Top of Extracted entries
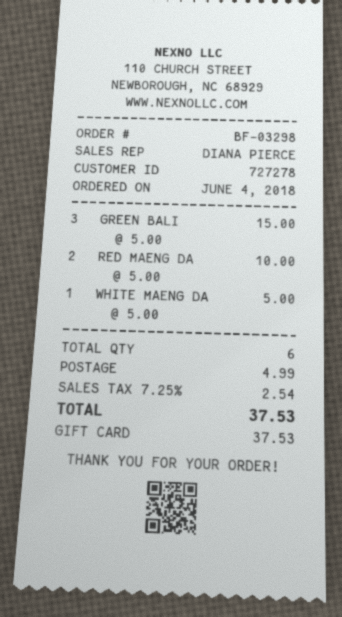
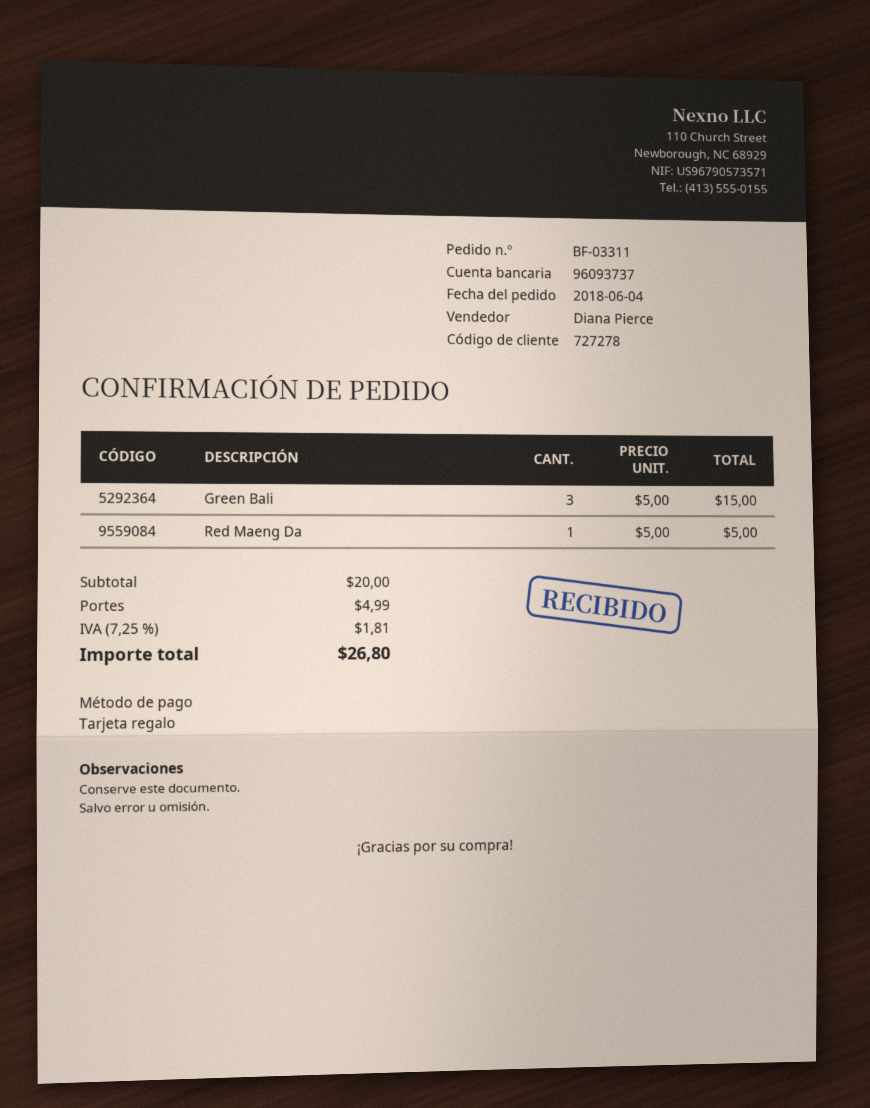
order number: BF-03298 -> BF-03311
RED MAENG DA: 2 x 5.00 = 10.00 -> 1 x 5.00 = 5.00
WHITE MAENG DA: 1 x 5.00 = 5.00 -> none
tax: 7.25% = 2.54 -> 7.25% = 1.81
total: 37.53 -> 26.80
Bottom of Extracted entries
Which of the lines above mention the word "MAENG"? Pull those lines out.

RED MAENG DA: 2 x 5.00 = 10.00 -> 1 x 5.00 = 5.00
WHITE MAENG DA: 1 x 5.00 = 5.00 -> none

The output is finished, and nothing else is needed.